#### Task:
Produce a copy of every line in the records that holds the string "inline".

Data to process Block Start

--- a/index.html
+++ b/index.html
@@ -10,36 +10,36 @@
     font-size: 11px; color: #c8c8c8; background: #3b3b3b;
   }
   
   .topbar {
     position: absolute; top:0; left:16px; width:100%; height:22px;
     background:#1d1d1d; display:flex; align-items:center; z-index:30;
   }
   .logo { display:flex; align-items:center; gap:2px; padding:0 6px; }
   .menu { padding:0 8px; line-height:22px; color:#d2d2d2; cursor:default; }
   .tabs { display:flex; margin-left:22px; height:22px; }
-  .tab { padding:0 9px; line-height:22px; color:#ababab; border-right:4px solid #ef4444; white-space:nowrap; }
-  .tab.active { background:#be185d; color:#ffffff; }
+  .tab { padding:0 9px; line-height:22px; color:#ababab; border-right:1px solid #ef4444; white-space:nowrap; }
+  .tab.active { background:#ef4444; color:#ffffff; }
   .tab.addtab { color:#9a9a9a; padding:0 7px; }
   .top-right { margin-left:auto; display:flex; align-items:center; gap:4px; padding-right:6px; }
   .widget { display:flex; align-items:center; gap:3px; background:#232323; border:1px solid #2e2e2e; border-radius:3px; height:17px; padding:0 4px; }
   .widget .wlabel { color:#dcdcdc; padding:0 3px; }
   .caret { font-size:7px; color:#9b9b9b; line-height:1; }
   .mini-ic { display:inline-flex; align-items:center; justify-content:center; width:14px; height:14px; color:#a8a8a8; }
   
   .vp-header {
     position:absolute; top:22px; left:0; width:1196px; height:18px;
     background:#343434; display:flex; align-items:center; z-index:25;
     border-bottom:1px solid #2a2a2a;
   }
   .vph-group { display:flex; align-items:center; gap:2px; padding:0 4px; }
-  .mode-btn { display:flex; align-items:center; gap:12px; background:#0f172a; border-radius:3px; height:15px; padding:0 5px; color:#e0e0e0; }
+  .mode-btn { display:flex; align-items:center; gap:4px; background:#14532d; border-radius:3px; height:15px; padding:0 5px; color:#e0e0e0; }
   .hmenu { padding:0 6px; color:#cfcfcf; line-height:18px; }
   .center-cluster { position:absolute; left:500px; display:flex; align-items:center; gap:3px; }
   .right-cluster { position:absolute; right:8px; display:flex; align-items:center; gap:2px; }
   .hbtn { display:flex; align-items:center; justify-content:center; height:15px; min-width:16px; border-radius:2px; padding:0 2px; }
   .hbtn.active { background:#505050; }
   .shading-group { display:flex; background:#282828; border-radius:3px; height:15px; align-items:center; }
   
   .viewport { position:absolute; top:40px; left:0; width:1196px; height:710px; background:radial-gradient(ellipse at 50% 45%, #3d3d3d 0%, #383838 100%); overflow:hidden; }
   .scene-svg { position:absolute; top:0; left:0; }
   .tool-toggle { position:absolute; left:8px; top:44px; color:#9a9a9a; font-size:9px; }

Data to process Block End
Data to process Block Start

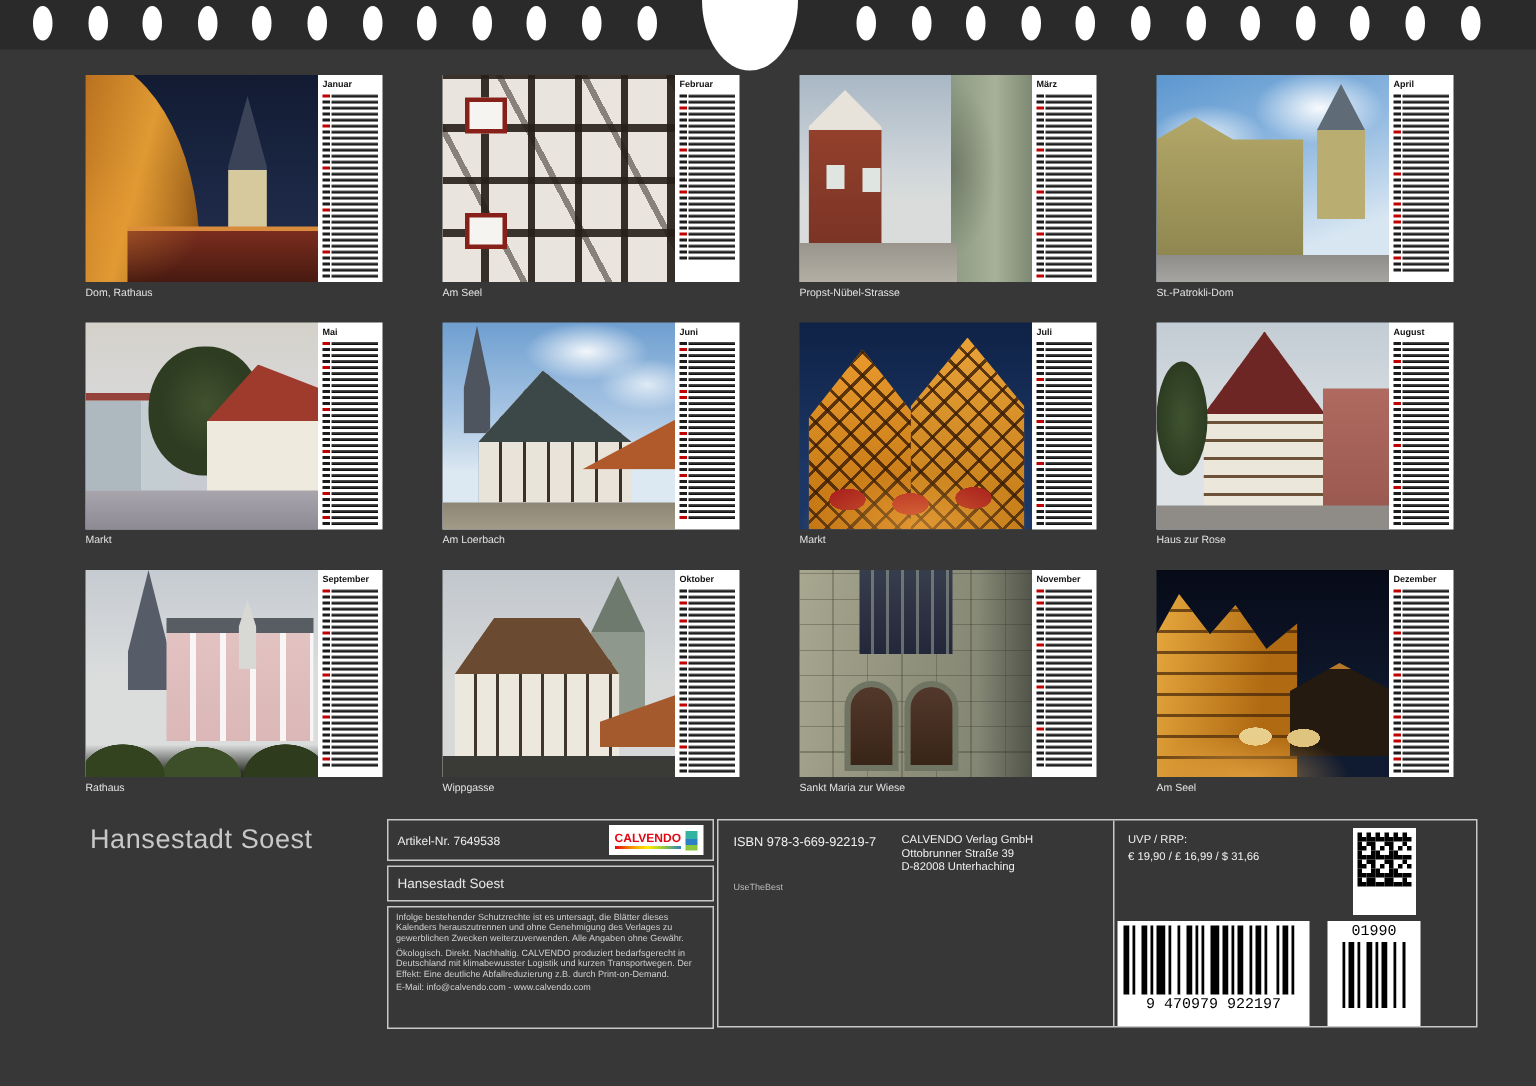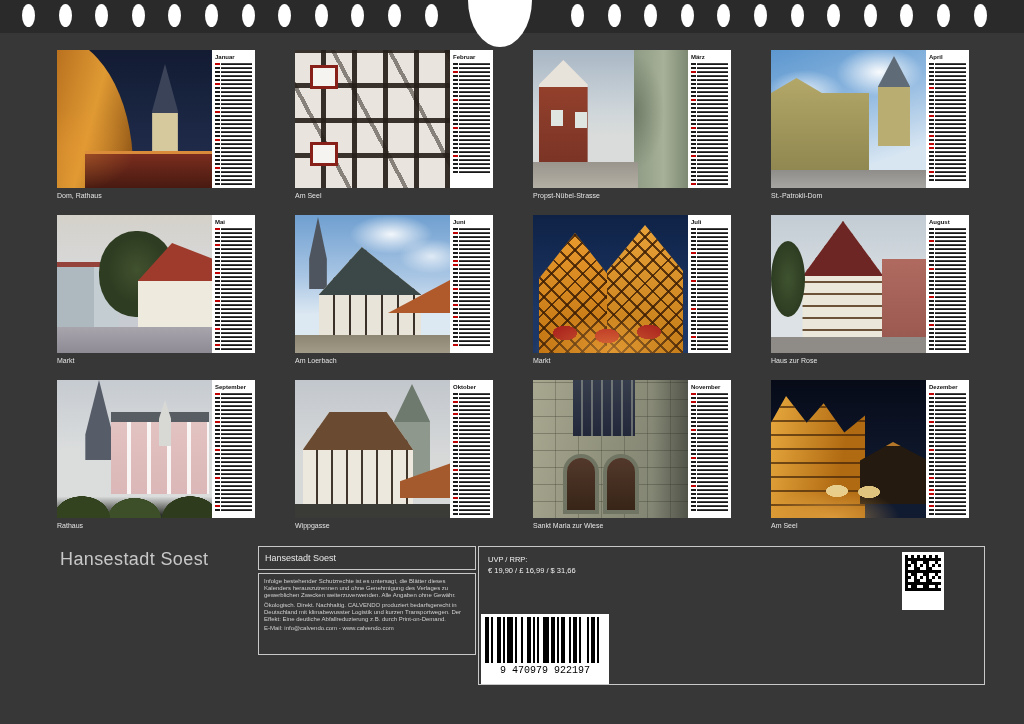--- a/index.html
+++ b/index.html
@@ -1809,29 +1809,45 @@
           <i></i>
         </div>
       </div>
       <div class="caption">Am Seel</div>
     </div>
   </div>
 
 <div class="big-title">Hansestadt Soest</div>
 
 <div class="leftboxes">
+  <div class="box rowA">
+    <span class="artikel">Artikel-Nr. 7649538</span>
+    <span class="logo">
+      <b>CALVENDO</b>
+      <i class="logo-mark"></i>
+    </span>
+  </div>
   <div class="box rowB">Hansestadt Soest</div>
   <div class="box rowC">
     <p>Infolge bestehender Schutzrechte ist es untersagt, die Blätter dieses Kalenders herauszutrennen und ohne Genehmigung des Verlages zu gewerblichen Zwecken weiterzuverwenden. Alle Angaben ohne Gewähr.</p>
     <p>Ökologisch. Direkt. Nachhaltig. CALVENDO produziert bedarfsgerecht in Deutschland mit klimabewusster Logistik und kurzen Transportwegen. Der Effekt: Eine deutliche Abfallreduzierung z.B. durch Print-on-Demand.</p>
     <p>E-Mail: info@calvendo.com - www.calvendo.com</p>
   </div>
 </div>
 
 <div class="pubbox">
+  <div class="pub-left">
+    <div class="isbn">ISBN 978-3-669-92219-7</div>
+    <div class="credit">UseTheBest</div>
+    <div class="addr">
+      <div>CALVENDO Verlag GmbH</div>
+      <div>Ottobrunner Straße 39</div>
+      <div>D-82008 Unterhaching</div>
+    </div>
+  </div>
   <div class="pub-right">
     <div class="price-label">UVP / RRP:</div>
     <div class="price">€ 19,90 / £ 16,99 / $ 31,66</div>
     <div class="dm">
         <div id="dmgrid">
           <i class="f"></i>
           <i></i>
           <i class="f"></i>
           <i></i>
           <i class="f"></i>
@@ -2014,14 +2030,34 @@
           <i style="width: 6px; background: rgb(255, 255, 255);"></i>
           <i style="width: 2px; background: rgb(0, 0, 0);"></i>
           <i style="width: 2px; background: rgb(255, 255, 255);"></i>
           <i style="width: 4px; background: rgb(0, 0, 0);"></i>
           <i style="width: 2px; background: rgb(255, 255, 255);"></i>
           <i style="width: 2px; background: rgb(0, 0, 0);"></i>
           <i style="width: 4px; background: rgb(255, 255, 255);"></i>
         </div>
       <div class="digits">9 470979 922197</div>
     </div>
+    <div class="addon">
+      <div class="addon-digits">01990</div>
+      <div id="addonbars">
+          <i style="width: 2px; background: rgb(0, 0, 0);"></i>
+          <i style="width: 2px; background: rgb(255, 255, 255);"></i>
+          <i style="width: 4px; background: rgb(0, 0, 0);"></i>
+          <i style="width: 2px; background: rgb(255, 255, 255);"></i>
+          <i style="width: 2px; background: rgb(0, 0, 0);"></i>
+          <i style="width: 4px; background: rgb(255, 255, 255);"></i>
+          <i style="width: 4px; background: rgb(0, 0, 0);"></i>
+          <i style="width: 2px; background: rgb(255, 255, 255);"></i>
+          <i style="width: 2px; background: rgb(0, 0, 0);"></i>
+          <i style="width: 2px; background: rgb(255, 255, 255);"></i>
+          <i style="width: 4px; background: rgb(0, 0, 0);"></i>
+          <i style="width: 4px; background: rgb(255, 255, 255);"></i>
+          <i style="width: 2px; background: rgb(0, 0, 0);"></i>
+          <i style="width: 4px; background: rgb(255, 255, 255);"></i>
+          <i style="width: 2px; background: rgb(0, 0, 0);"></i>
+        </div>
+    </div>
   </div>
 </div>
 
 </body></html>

Data to process Block End
Data to process Block Start

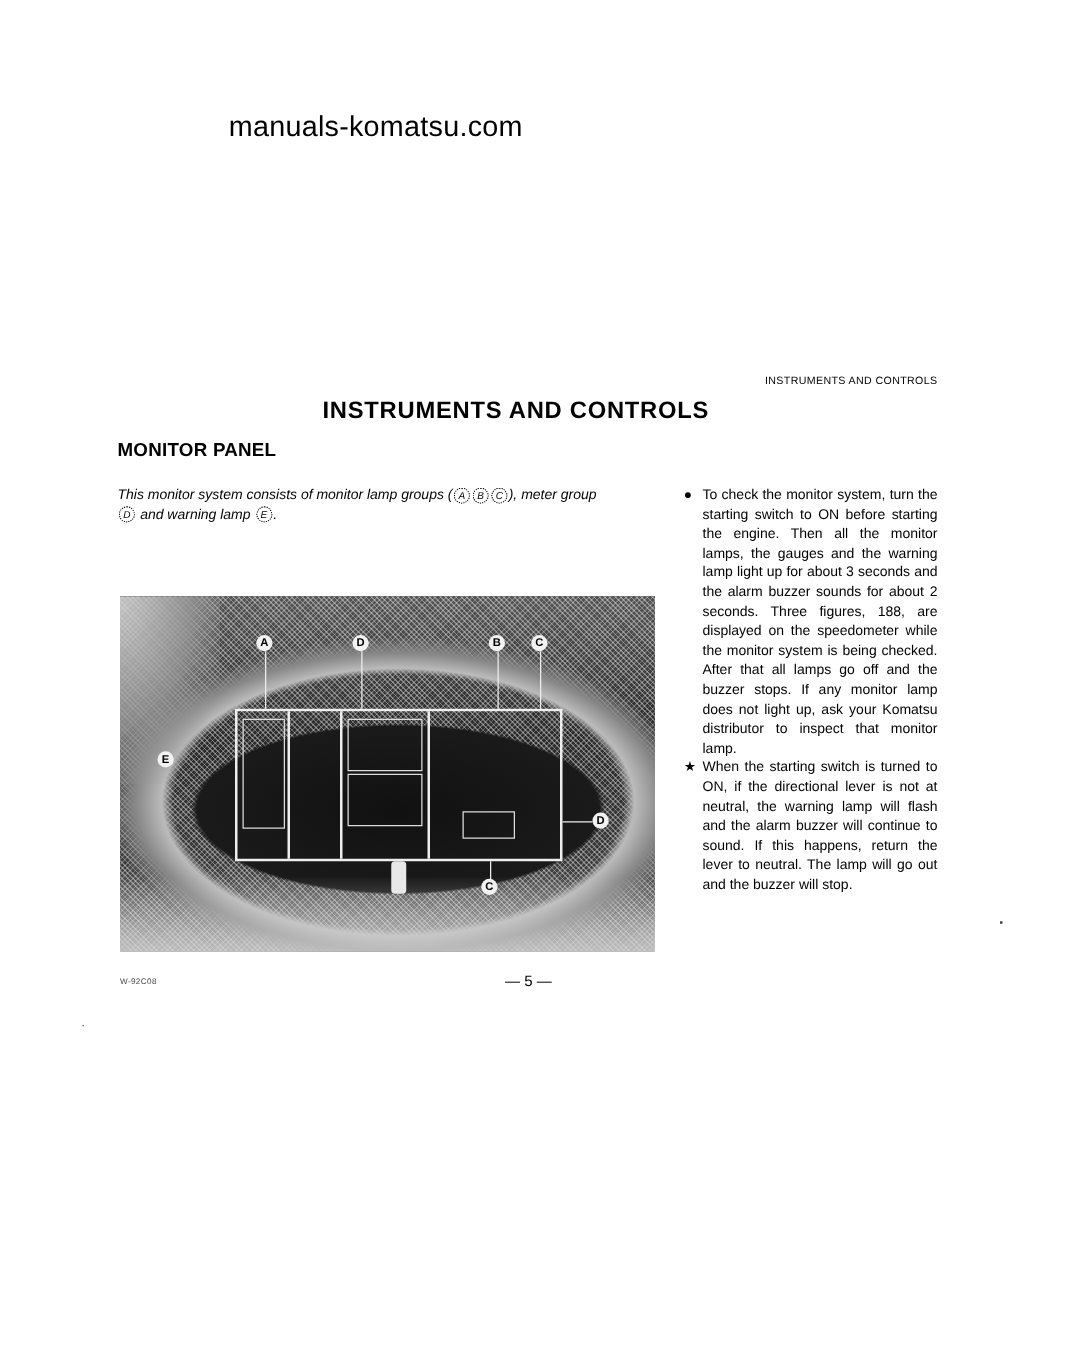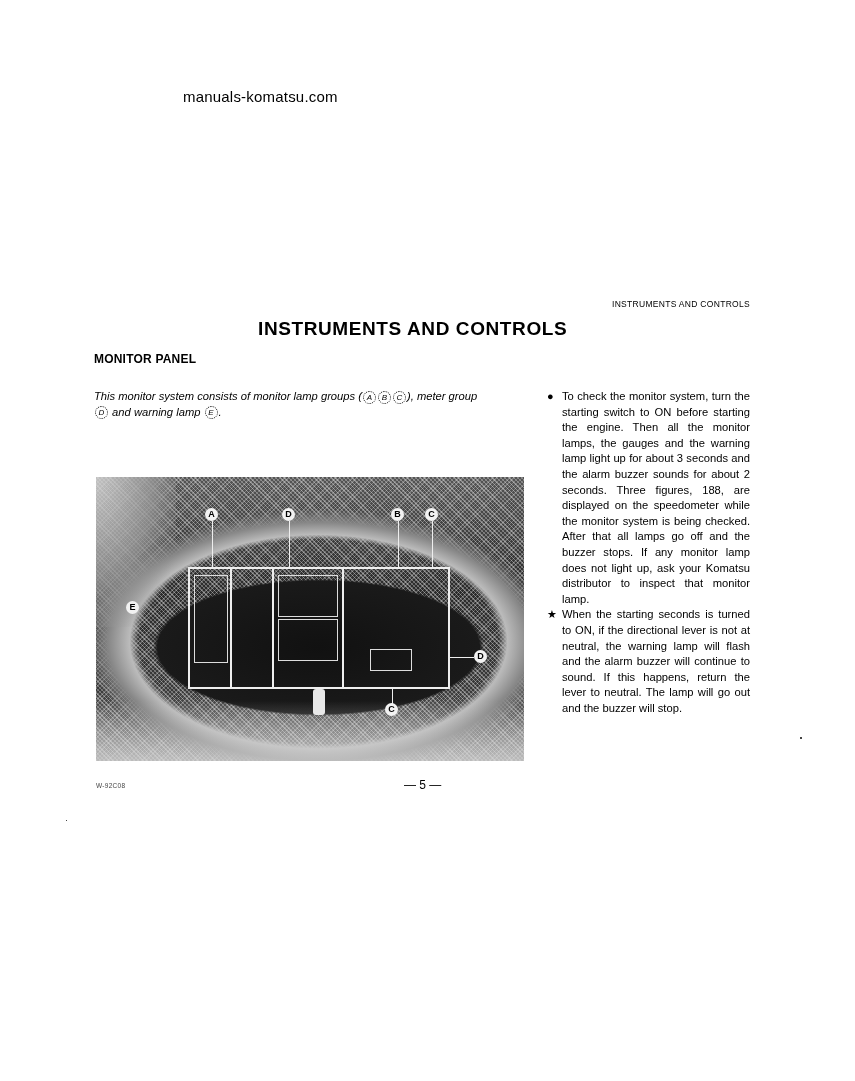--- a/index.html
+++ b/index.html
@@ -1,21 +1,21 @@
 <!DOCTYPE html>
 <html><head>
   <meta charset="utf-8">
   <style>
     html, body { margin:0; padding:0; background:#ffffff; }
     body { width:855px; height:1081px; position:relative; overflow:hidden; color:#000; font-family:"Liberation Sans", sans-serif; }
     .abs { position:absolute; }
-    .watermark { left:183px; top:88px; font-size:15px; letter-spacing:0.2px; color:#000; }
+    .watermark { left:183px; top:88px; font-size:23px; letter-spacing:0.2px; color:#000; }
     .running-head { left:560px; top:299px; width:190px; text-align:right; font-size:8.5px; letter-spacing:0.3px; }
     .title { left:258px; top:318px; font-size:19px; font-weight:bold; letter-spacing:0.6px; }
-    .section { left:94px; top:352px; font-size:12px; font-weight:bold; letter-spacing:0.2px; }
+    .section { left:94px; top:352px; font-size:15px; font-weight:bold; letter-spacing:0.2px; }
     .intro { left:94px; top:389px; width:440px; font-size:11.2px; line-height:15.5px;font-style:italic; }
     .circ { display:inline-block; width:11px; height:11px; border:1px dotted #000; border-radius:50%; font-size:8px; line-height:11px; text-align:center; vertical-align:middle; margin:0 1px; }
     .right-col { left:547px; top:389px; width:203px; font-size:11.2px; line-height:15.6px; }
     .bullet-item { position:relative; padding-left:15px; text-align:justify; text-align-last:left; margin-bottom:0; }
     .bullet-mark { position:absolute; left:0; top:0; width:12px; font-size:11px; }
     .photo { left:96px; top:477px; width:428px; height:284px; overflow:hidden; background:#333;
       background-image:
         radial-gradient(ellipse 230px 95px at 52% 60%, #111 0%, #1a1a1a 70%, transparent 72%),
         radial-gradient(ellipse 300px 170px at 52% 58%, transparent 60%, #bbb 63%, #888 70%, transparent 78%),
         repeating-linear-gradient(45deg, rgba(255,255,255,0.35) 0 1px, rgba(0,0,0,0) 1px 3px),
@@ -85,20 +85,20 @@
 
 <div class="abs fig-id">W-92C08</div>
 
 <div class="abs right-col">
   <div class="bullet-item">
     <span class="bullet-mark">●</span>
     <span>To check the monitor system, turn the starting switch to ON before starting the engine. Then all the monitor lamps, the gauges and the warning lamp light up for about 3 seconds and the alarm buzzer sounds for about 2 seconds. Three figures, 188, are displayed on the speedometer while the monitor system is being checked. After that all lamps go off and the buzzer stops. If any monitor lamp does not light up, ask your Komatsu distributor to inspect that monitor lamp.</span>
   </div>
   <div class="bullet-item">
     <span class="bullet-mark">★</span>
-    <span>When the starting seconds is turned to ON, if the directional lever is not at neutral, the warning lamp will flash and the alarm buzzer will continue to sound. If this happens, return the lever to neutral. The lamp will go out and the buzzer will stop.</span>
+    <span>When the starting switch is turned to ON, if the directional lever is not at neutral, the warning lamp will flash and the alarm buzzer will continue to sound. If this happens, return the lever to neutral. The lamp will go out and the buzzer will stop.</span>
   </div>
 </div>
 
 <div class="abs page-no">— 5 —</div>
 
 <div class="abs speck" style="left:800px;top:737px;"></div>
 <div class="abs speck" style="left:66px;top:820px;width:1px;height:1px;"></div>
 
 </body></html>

Data to process Block End

#### Result:
   .mini-ic { display:inline-flex; align-items:center; justify-content:center; width:14px; height:14px; color:#a8a8a8; }
     .circ { display:inline-block; width:11px; height:11px; border:1px dotted #000; border-radius:50%; font-size:8px; line-height:11px; text-align:center; vertical-align:middle; margin:0 1px; }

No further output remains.